FYI: I am willing to contribute time to get to the bottom of this. I am not an expert in graphics, but I know my C and x86 assembly and I have reasonable experience with the Linux kernel. The machine is set up with ssh access, so I can get in and debug it even if the graphics go south. Let me know where to start.
Cool, recompile xf86-video-intel with --enable-debug and attach gdb to Xorg over ssh. If it is a bug in the ddx, that will likely capture it in an assert.
OK, the sources were actually in xserver-xorg-video-intel (not xf86-). Downloaded the sources with apt-get source ..., installed the whole bunch of -dev packages needed. Configured with xvmc, because that is how the package is installed on Ubuntu Trusty: ./configure --enable-debug --enable-xvmc --prefix=/usr Then: make install DESTDIR=_dist Then: copy _dist/usr/lib files onto /usr/lib (saving the old ones first) sudo reboot From another machine: gdb Xorg $xorg_pid (gdb) c Continuing. Now, enable full window resize and drag (I had those disabled to have a somewhat useable desktop). Open a window, grab it and wiggle it around - freeze! Results: - No output on the GDB console. - Same or similar error messages in /var/log/syslog (I saved syslog and the new crash dump, I can post them here if needed). - after 30-40 seconds I get "*ERROR* context hanging too fast, declaring banned!" in the system log and the GUI seems to come back to life, but not really working. Anyway, at least I have the sources compiling and I can take a stab at getting familiar with them. I will also get the Linux kernel source and see if I can add some printk()s to see on which exact commands from userland trigger the errors. If you have any better ideas, let me know.
(In reply to comment #4) > OK, the sources were actually in xserver-xorg-video-intel (not xf86-). As you doing so well, you could actually use the upstream code: http://cgit.freedesktop.org/xorg/driver/xf86-video-intel/ (more bug fixes, more debugging code) > Results: > - No output on the GDB console. > - Same or similar error messages in /var/log/syslog (I saved syslog and the > new crash dump, I can post them here if needed). > - after 30-40 seconds I get "*ERROR* context hanging too fast, declaring > banned!" in the system log and the GUI seems to come back to life, but not > really working. > > Anyway, at least I have the sources compiling and I can take a stab at > getting familiar with them. I will also get the Linux kernel source and see > if I can add some printk()s to see on which exact commands from userland > trigger the errors. If you have any better ideas, let me know. Don't worry about instrumenting the kernel, it is already providing you with enough information to incriminate userspace...

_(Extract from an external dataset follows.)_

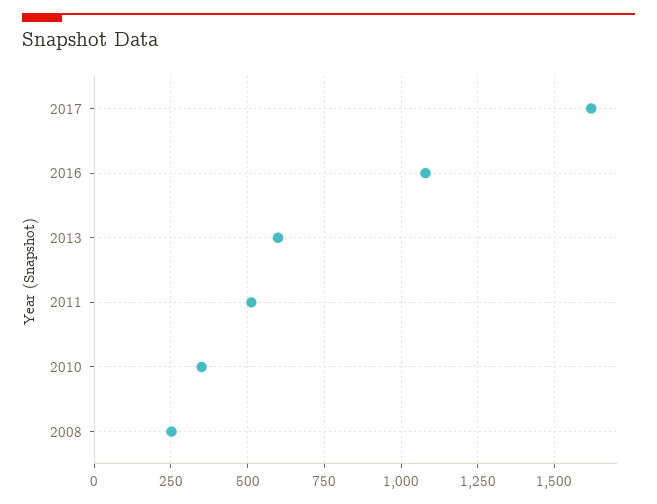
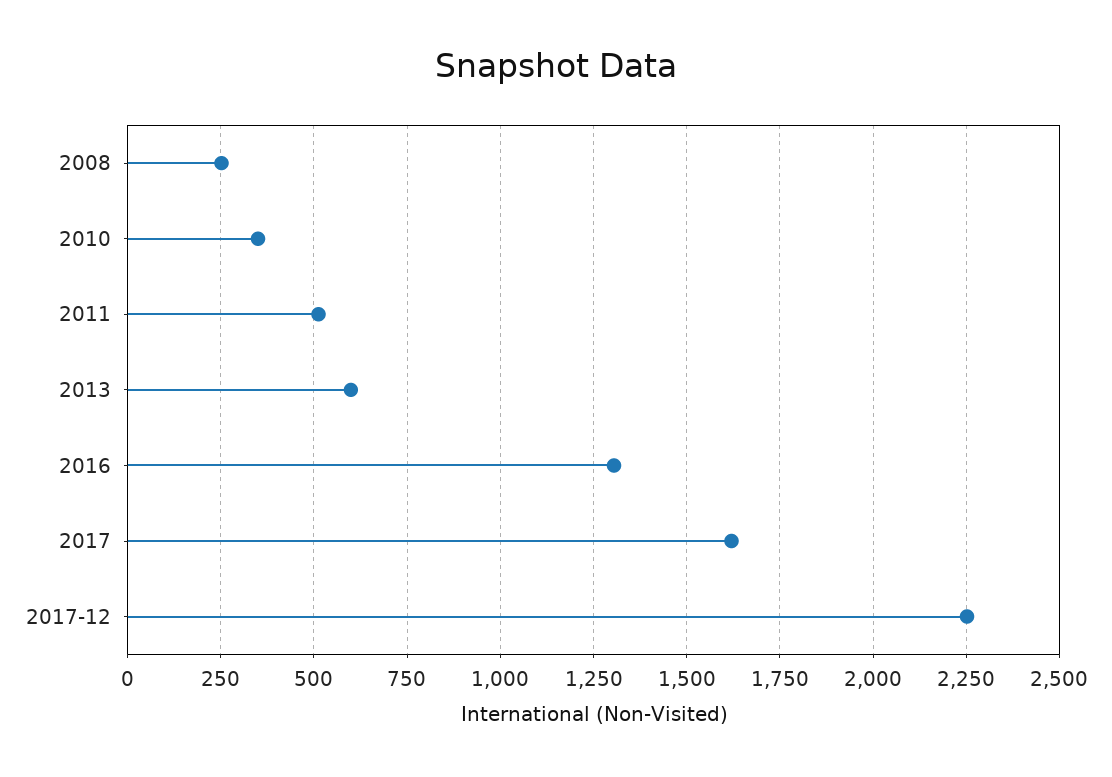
2016: 1075 -> 1300
2017-12: none -> 2250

> Don't worry about instrumenting the kernel, it is already providing you with > enough information to incriminate userspace... OK, though I'm still worried about the kernel warning (which happens before Xorg loads, so it is not caused by usermode). Anyway, off to living dangerously - got the very latest sources (at least I think I did: git clone http://cgit.freedesktop.org/xorg/driver/xf86-video-intel/). They compiled OK (with plenty of warnings, mostly about overriding 'const'). Copied the new binaries to /usr/lib (carelessly, while X was running - and crashed Xorg, :P ). Same result - nothing on gdb, display freezes quickly when dragging around a large window. Same 'stuck on render ring' messages (once before the GPU crash message and then repeated many times after that). This time, it did not recover even partially and remained frozen solid (or I did not wait long enough - I rebooted after 10 minutes or so). I also got the kernel warning in drivers/gpu/drm/i915/intel_display.c (some 7 minutes after the 'freeze' - could have been because video went to sleep though, not necessarily related to the 'stuck ring' problem). Saved new drm/card0/error file (I will attach it, bzip2-ed this time).
Created attachment 106012 [details] new GPU crash dump, video-intel driver from git source
Long time no updates, is this still an issue with current kernel and drivers?
Just updated my Ubuntu with the latest kernel, then pulled the latest Xorg sources from git and built them. Result is exactly the same - quick and easy freeze if you open Blender and try to resize its window (other apps cause the same effect, but Blender does it most quickly and reliably). Switching back to UXA :( I am still willing to invest some time to get to the bottom of this. Let me know what I can do to debug it.
If you really think it is the DDX, compile git://anongit.freedesktop.org/xorg/driver/xf86-video-intel with ./configure --enable-debug and tell me if you hit an assert.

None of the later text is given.